Work instruction → The entries below must be transcribed exactly. Leave nothing out.
=== Exercise materials ===
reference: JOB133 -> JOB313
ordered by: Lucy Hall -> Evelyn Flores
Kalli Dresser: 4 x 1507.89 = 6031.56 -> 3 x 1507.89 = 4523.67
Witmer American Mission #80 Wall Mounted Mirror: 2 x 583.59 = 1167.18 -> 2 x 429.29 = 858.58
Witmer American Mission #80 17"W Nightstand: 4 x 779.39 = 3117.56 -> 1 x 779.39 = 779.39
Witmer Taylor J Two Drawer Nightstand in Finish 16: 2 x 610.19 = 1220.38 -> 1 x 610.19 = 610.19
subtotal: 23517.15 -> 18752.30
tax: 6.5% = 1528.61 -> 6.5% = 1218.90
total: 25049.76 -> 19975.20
===
Solution for this exercise →
reference: JOB133 -> JOB313
ordered by: Lucy Hall -> Evelyn Flores
Kalli Dresser: 4 x 1507.89 = 6031.56 -> 3 x 1507.89 = 4523.67
Witmer American Mission #80 Wall Mounted Mirror: 2 x 583.59 = 1167.18 -> 2 x 429.29 = 858.58
Witmer American Mission #80 17"W Nightstand: 4 x 779.39 = 3117.56 -> 1 x 779.39 = 779.39
Witmer Taylor J Two Drawer Nightstand in Finish 16: 2 x 610.19 = 1220.38 -> 1 x 610.19 = 610.19
subtotal: 23517.15 -> 18752.30
tax: 6.5% = 1528.61 -> 6.5% = 1218.90
total: 25049.76 -> 19975.20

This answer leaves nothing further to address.